[Records for this task Boundary: Start]

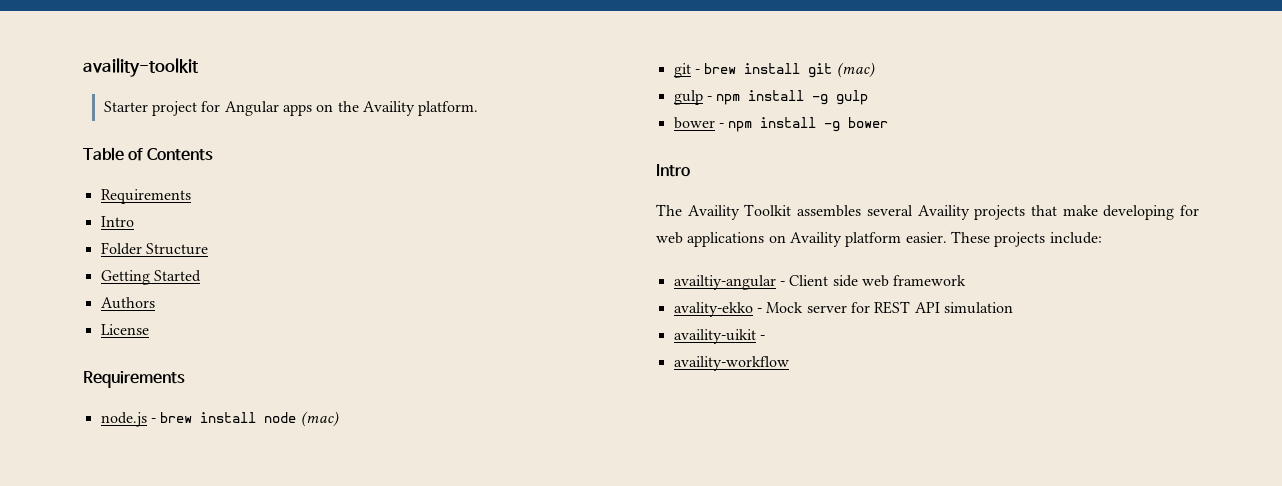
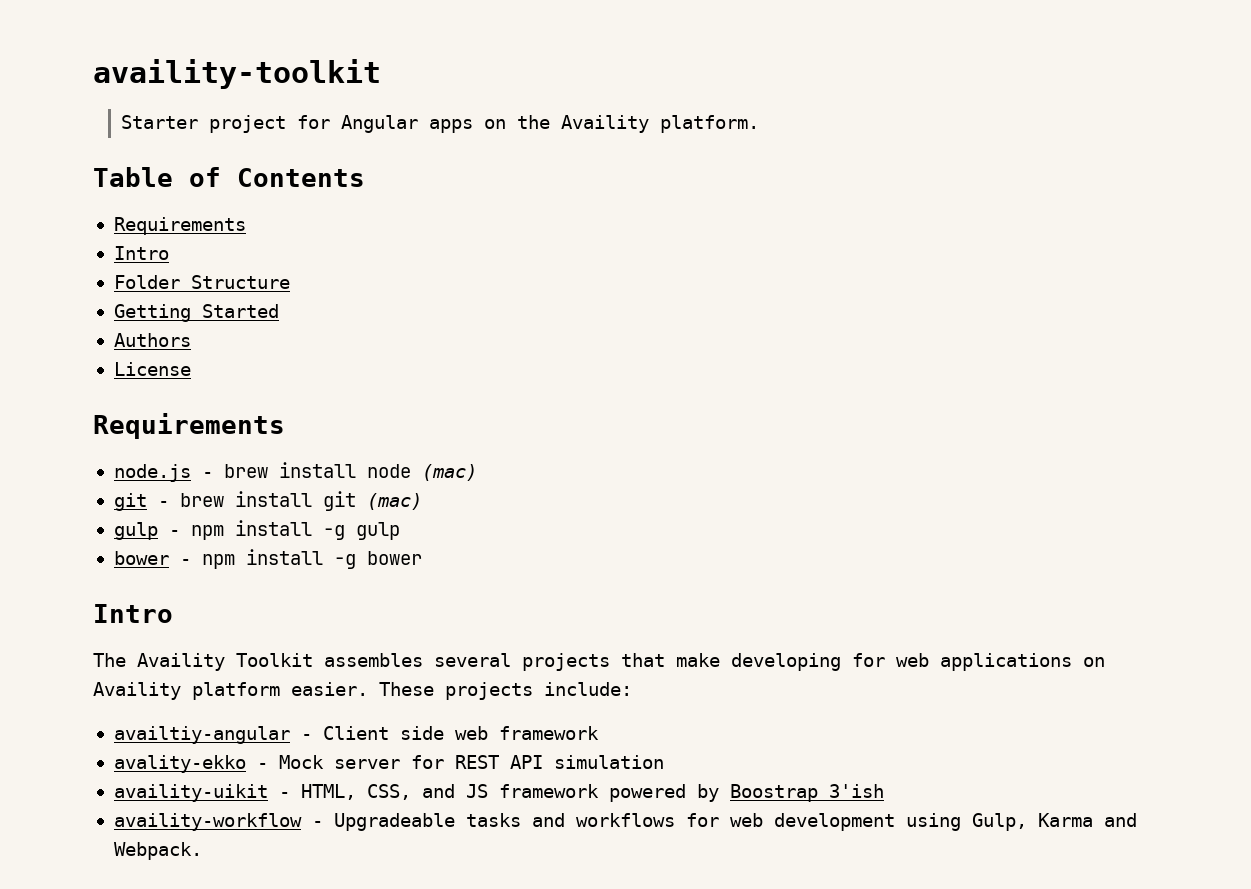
- The Availity Toolkit assembles several Availity projects that make developing for web applications on Availity platform easier.
+ The Availity Toolkit assembles several projects that make developing for web applications on Availity platform easier.
- availity-uikit -
- availity-workflow
+ availity-uikit - HTML, CSS, and JS framework powered by Boostrap 3'ish
+ availity-workflow - Upgradeable tasks and workflows for web development using Gulp, Karma and Webpack.

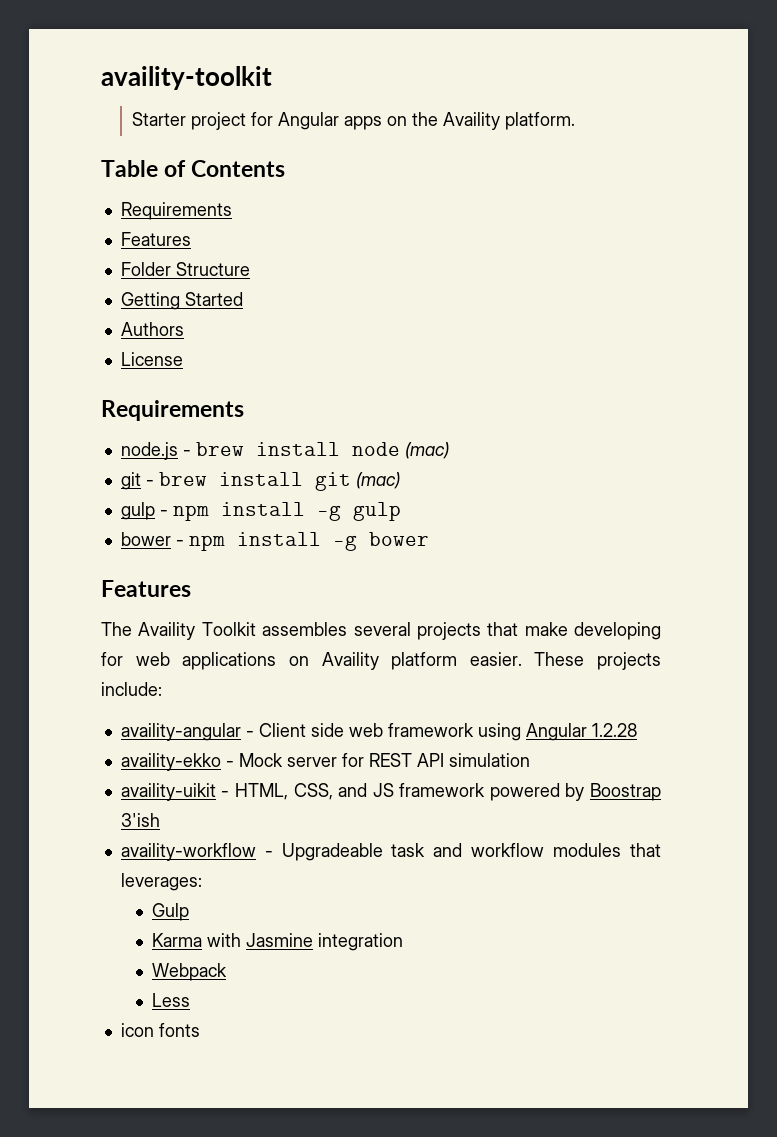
  Table of Contents
  Requirements
- Intro
+ Features
  bower - npm install -g bower
- Intro
+ Features
- availtiy-angular - Client side web framework
- avality-ekko - Mock server for REST API simulation
+ availity-angular - Client side web framework using Angular 1.2.28
+ availity-ekko - Mock server for REST API simulation
- availity-workflow - Upgradeable tasks and workflows for web development using Gulp, Karma and Webpack.
+ availity-workflow - Upgradeable task and workflow modules that leverages:
+ Gulp
+ Karma with Jasmine integration
+ Webpack
+ Less
+ icon fonts

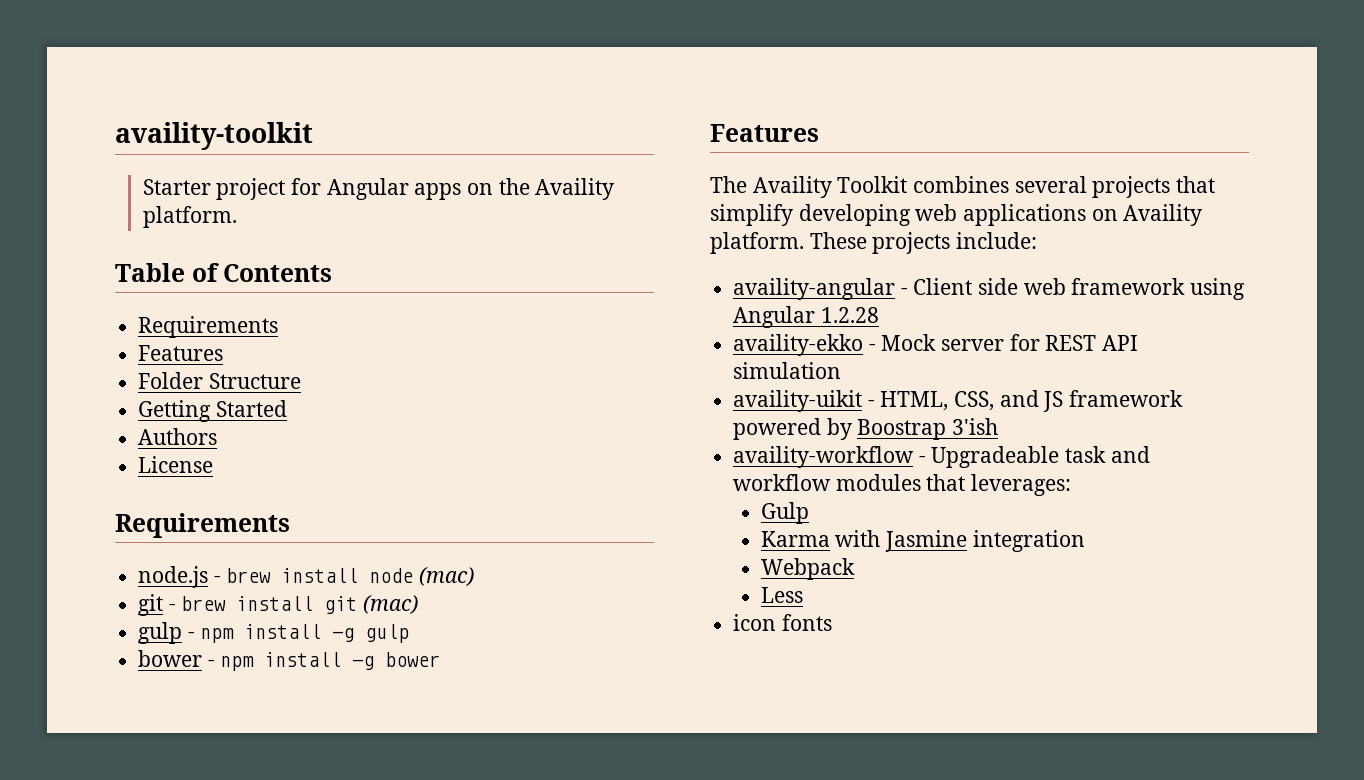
- The Availity Toolkit assembles several projects that make developing for web applications on Availity platform easier.
+ The Availity Toolkit combines several projects that simplify developing web applications on Availity platform.

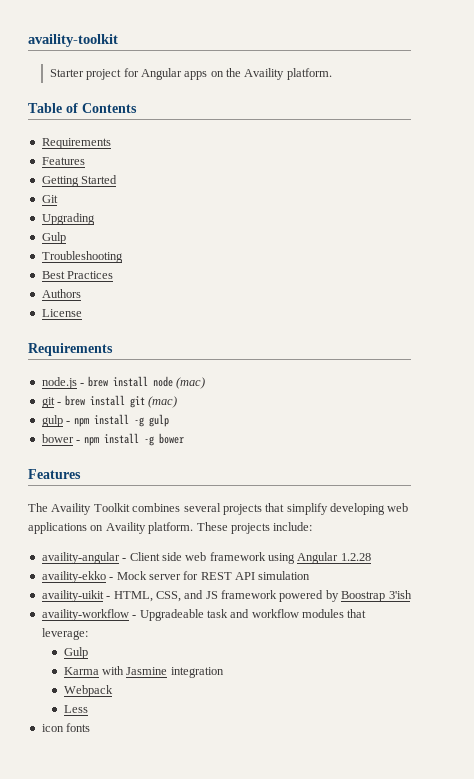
- Folder Structure
+ Git
+ Upgrading
+ Gulp
+ Troubleshooting
+ Best Practices
- availity-workflow - Upgradeable task and workflow modules that leverages:
+ availity-workflow - Upgradeable task and workflow modules that leverage:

[Records for this task Boundary: End]

**Your instructions**
Starting with the line that contains "Table of Contents", copy every line word for word through the end of the listing above, but leave out the pictures.

**Completed exercise**
  Table of Contents
  Requirements
- Intro
+ Features
  bower - npm install -g bower
- Intro
+ Features
- availtiy-angular - Client side web framework
- avality-ekko - Mock server for REST API simulation
+ availity-angular - Client side web framework using Angular 1.2.28
+ availity-ekko - Mock server for REST API simulation
- availity-workflow - Upgradeable tasks and workflows for web development using Gulp, Karma and Webpack.
+ availity-workflow - Upgradeable task and workflow modules that leverages:
+ Gulp
+ Karma with Jasmine integration
+ Webpack
+ Less
+ icon fonts

- The Availity Toolkit assembles several projects that make developing for web applications on Availity platform easier.
+ The Availity Toolkit combines several projects that simplify developing web applications on Availity platform.

- Folder Structure
+ Git
+ Upgrading
+ Gulp
+ Troubleshooting
+ Best Practices
- availity-workflow - Upgradeable task and workflow modules that leverages:
+ availity-workflow - Upgradeable task and workflow modules that leverage:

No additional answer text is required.